The Bare Soul
October 28 2012
- He was also saying to them, “You are experts at setting aside the
commandment of God in order to keep your tradition."
We all have certain proclivities toward various things. Some of us are excellent at sports. That has never been one of my strong suits although I have been known to do a little running. Others of us have the gift of gab and are well-suited for things such as sales or even politics (possibly redundant). Seldom do any of us desire to be experts of the unseemly. I know when I was a practicing alcoholic I would chide those who drank occasionally or would venture out for that once a year party on New Years. Amateurs, I thought. To have this type of arrogance concerning those who drank alcohol less than I is the epitome of ignorance. Often, ignorance and arrogance go hand in hand. We may think we possess an enlightened understanding regarding something and may find out later how woefully we were mistaken. The litmus test for ignorant arrogance is often when others continue to tell us how wrong we are while we insist on our progressively heightened awareness. This type of denial is often very hard to dismantle for we have invested so much in propping up our beliefs accordingly.
The Jews had faithfully (and sometimes unfaithfully) practiced a set of commandments handed down by Moses for over a millennium when Jesus appeared on the scene. The Torah or the Law of Moses was the foundation of their strict practices, while the Prophets and the Writings were the other parts comprising their canon. This is what we would refer to as the Old Testament. (Not until after Jesus' time would they add even more rules and laws through the inclusion of the six volume Mishnah and the Gemara, both comprising what is known today as the Talmud.) They prided themselves in their "expert" interpretation of the Law and how it fit into Jewish society. However, Jesus often exposed this pride when addressing His religious counterparts. He pointed out how they had sacrificed the commandment of God in order to keep to their tradition. In context, the Lord was speaking concerning the ceremonial washing of hands, which Moses says nothing in this regard in the Law or the Pentateuch. Instead, they interpreted something God never required of them by taking commandments of cleanliness and building doctrine on something that was not there. By so doing, Jesus stated they had become experts in something they should be ashamed of rather than proud and arrogant as they had become.
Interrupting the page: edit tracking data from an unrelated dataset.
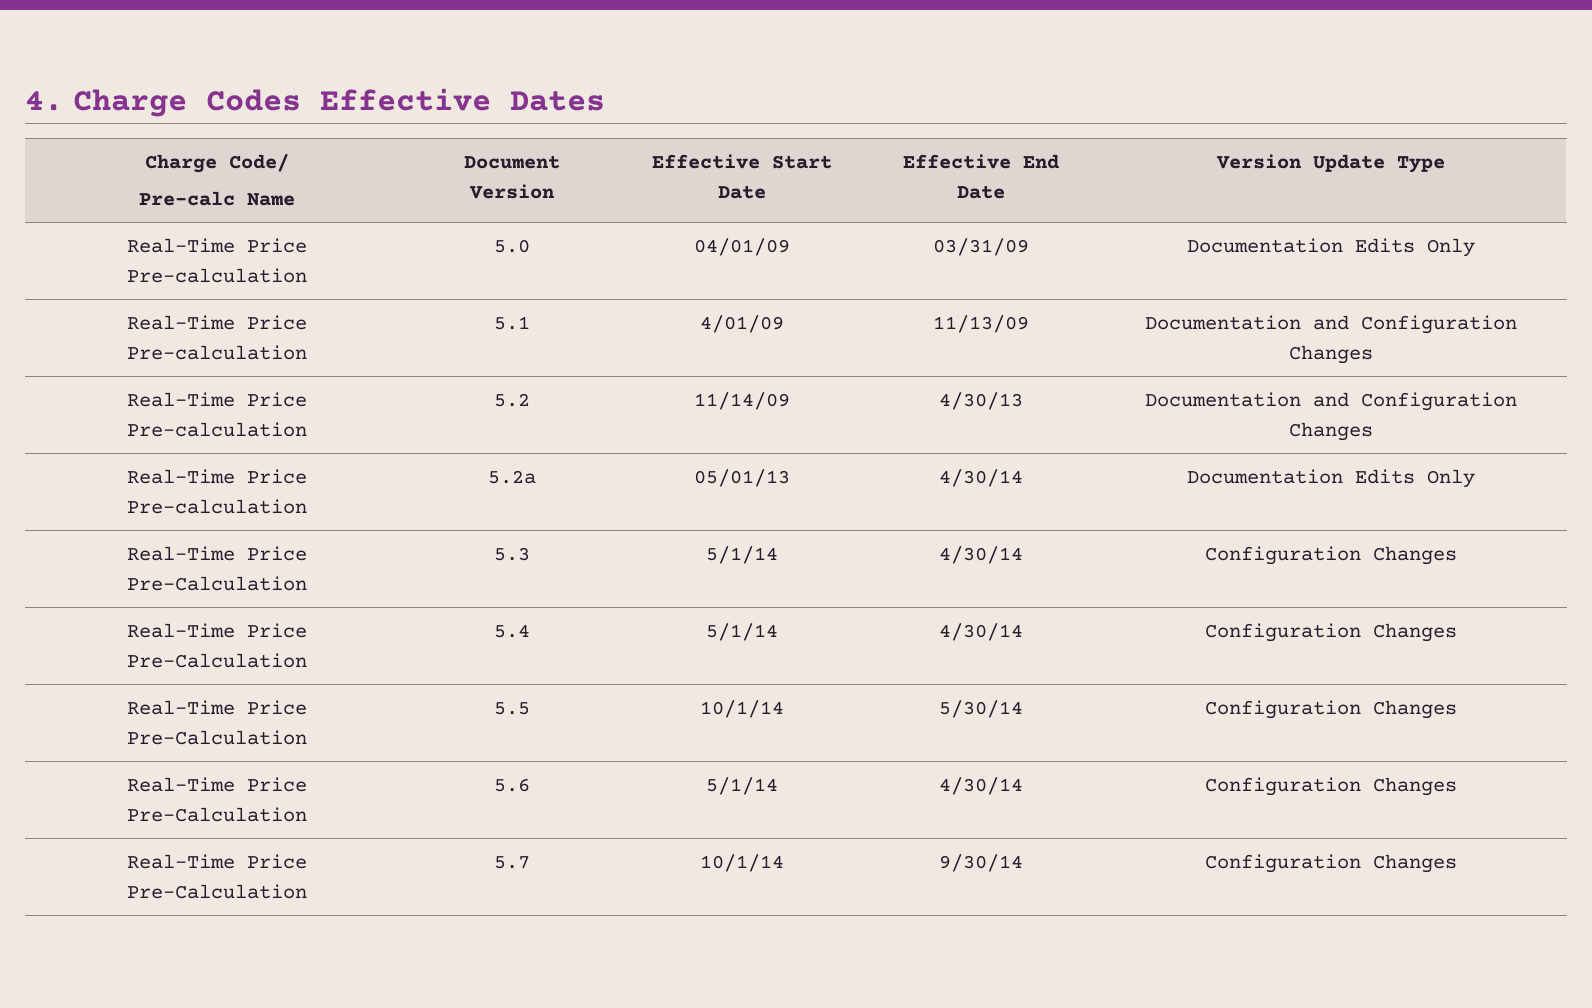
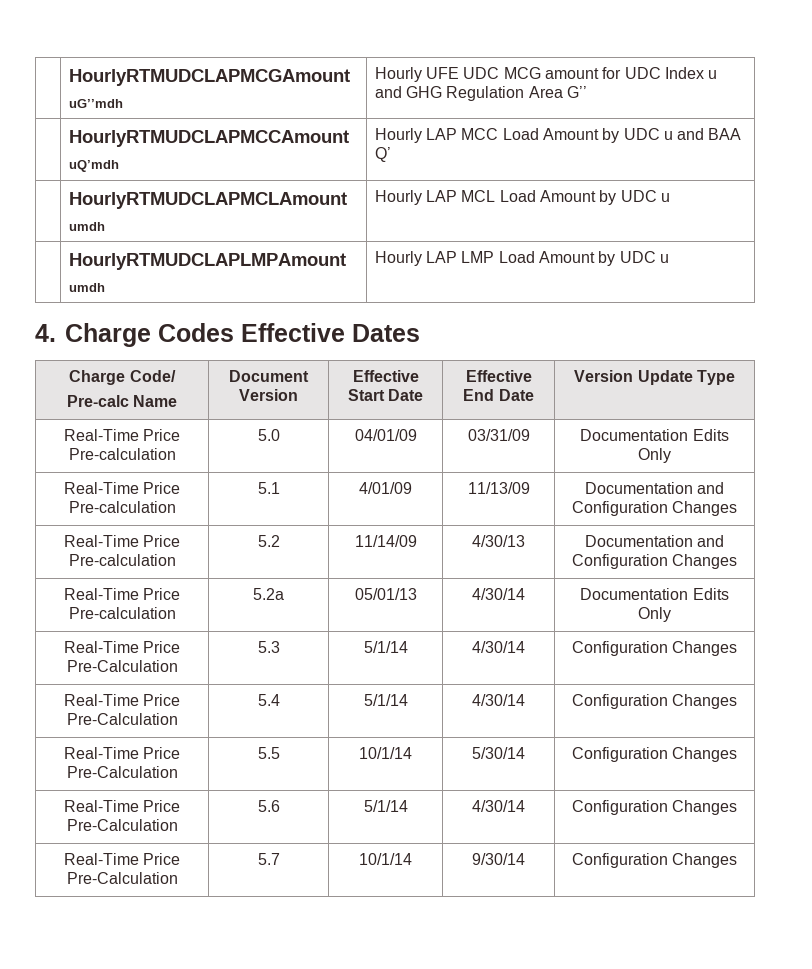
+ | HourlyRTMUDCLAPMCGAmount uG’’mdh | Hourly UFE UDC MCG amount for UDC Index u and GHG Regulation Area G’’
+ | HourlyRTMUDCLAPMCCAmount uQ’mdh | Hourly LAP MCC Load Amount by UDC u and BAA Q’
+ | HourlyRTMUDCLAPMCLAmount umdh | Hourly LAP MCL Load Amount by UDC u
+ | HourlyRTMUDCLAPLMPAmount umdh | Hourly LAP LMP Load Amount by UDC u

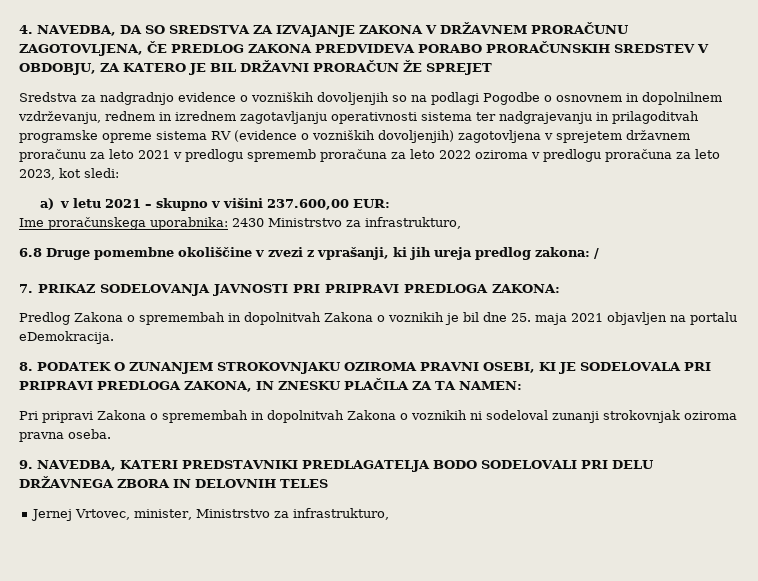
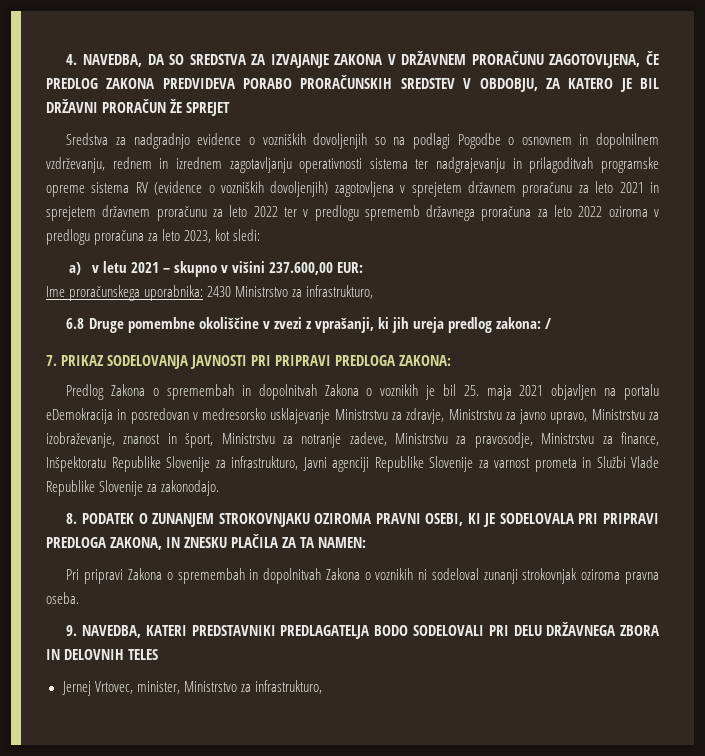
- Sredstva za nadgradnjo evidence o vozniških dovoljenjih so na podlagi Pogodbe o osnovnem in dopolnilnem vzdrževanju, rednem in izrednem zagotavljanju operativnosti sistema ter nadgrajevanju in prilagoditvah programske opreme sistema RV (evidence o vozniških dovoljenjih) zagotovljena v sprejetem državnem proračunu za leto 2021 v predlogu sprememb proračuna za leto 2022 oziroma v predlogu proračuna za leto 2023, kot sledi:
+ Sredstva za nadgradnjo evidence o vozniških dovoljenjih so na podlagi Pogodbe o osnovnem in dopolnilnem vzdrževanju, rednem in izrednem zagotavljanju operativnosti sistema ter nadgrajevanju in prilagoditvah programske opreme sistema RV (evidence o vozniških dovoljenjih) zagotovljena v sprejetem državnem proračunu za leto 2021 in sprejetem državnem proračunu za leto 2022 ter v predlogu sprememb državnega proračuna za leto 2022 oziroma v predlogu proračuna za leto 2023, kot sledi:
- Predlog Zakona o spremembah in dopolnitvah Zakona o voznikih je bil dne 25. maja 2021 objavljen na portalu eDemokracija.
+ Predlog Zakona o spremembah in dopolnitvah Zakona o voznikih je bil 25. maja 2021 objavljen na portalu eDemokracija in posredovan v medresorsko usklajevanje Ministrstvu za zdravje, Ministrstvu za javno upravo, Ministrstvu za izobraževanje, znanost in šport, Ministrstvu za notranje zadeve, Ministrstvu za pravosodje, Ministrstvu za finance, Inšpektoratu Republike Slovenije za infrastrukturo, Javni agenciji Republike Slovenije za varnost prometa in Službi Vlade Republike Slovenije za zakonodajo.

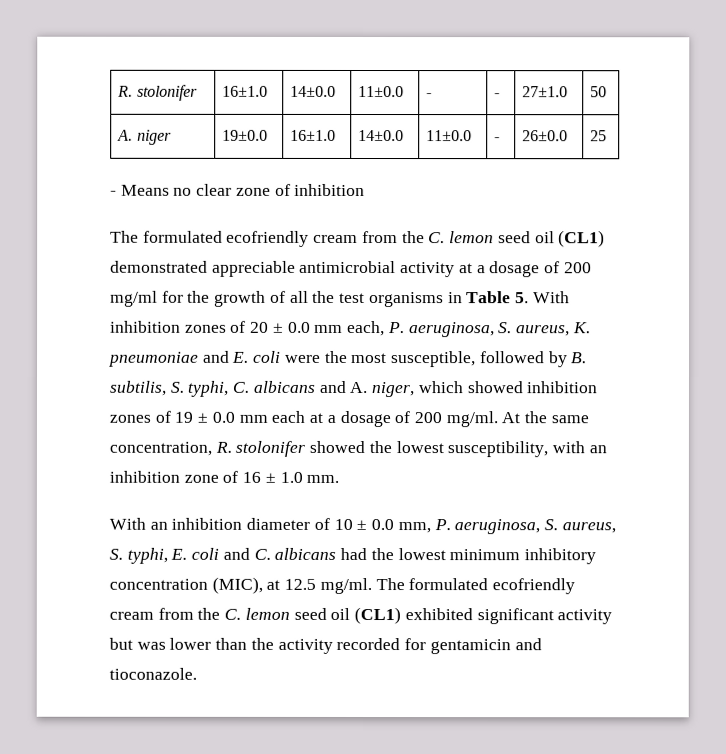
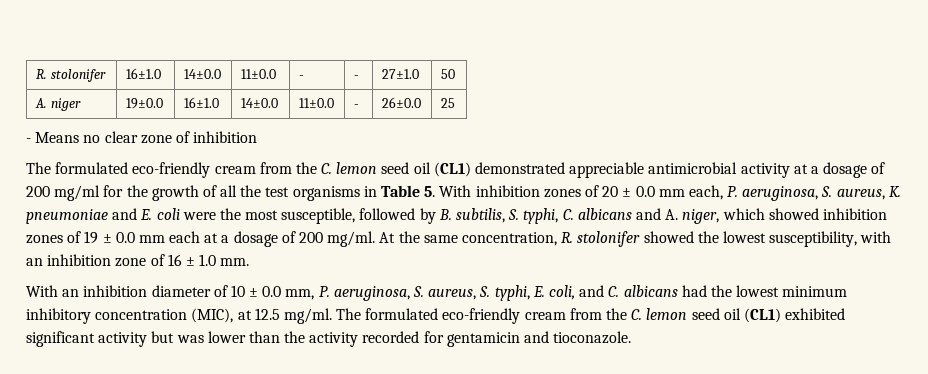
- The formulated ecofriendly cream from the C. lemon seed oil (CL1) demonstrated appreciable antimicrobial activity at a dosage of 200 mg/ml for the growth of all the test organisms in Table 5. With inhibition zones of 20 ± 0.0 mm each, P. aeruginosa, S. aureus, K. pneumoniae and E. coli were the most susceptible, followed by B. subtilis, S. typhi, C. albicans and A. niger, which showed inhibition zones of 19 ± 0.0 mm each at a dosage of 200 mg/ml.
+ The formulated eco-friendly cream from the C. lemon seed oil (CL1) demonstrated appreciable antimicrobial activity at a dosage of 200 mg/ml for the growth of all the test organisms in Table 5. With inhibition zones of 20 ± 0.0 mm each, P. aeruginosa, S. aureus, K. pneumoniae and E. coli were the most susceptible, followed by B. subtilis, S. typhi, C. albicans and A. niger, which showed inhibition zones of 19 ± 0.0 mm each at a dosage of 200 mg/ml.
- With an inhibition diameter of 10 ± 0.0 mm, P. aeruginosa, S. aureus, S. typhi, E. coli and C. albicans had the lowest minimum inhibitory concentration (MIC), at 12.5 mg/ml.
+ With an inhibition diameter of 10 ± 0.0 mm, P. aeruginosa, S. aureus, S. typhi, E. coli, and C. albicans had the lowest minimum inhibitory concentration (MIC), at 12.5 mg/ml.
- The formulated ecofriendly cream from the C. lemon seed oil (CL1) exhibited significant activity but was lower than the activity recorded for gentamicin and tioconazole.
+ The formulated eco-friendly cream from the C. lemon seed oil (CL1) exhibited significant activity but was lower than the activity recorded for gentamicin and tioconazole.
To point the finger at the Pharisees is often to have three pointed back at ourselves. While we may not have a written form of the Talmud that we use to dissect the Law of God, we invariably do this in other ways. Compromise comes through forcing our own way rather than God's. It can often come in the most subtle ways also. Have we desired something we should not have? Then, we can sometimes justify our position by doing a little more for God in another area. We add to the law by trying to love someone a bit more so we can act a bit more rude to another through our self-justification. Or, we might fall into the trap of doing for God rather than being for God. To clarify, how often do we do for God because we are afraid not to? We have become so accustomed to giving to a certain charity or helping out a person in a certain way, yet we have lost our love in the midst of it. If we will allow the love of God to be our great motivator in whatever we do, then we will never fall short of His expectation. Jesus Himself stated that if we love the Lord our God with all our heart, soul, and mind and our neighbor likewise, then we have fulfilled the Law (Luke 10:27). However, this takes sitting before the Lord and seeking His will everyday rather than assuming we know it from past experience.
Beloved, if we are faithful to love as Christ loved us, then we have fulfilled all the Law of God. However, this can only be accomplished through a surrendered life to Jesus Christ and His work of redemption. Do we pride ourselves in our arrogance to do something expertly? If so, we have undoubtedly missed the mark God desires us to hit. Whether they are unseemly things aforementioned or even notable things such as sports or works of charity, arrogance often shows our ignorance. However, when we seek to expertly love God and others from a place of humility, then we will soon recognize we are not an expert at anything. We will only demonstrate embarrassment when someone might suggest we are expertly showing the Savior to those around us. Love of this type is spontaneous and is not attained through rigorous study. It only comes through fierce obedience. The Law should indeed be our standard, but the Lord should always be our Guide on how to apply it. May we look to the former but trust the latter implicitly.
Heavenly Father, allow us to become experts at loving You and others. Guide us through Your Law, but help us never to think we have fulfilled it. Only Your Son has accomplished what we could never do. May we follow His guidance and become true sons and daughters through Your loving grace. In Jesus' Name, Amen.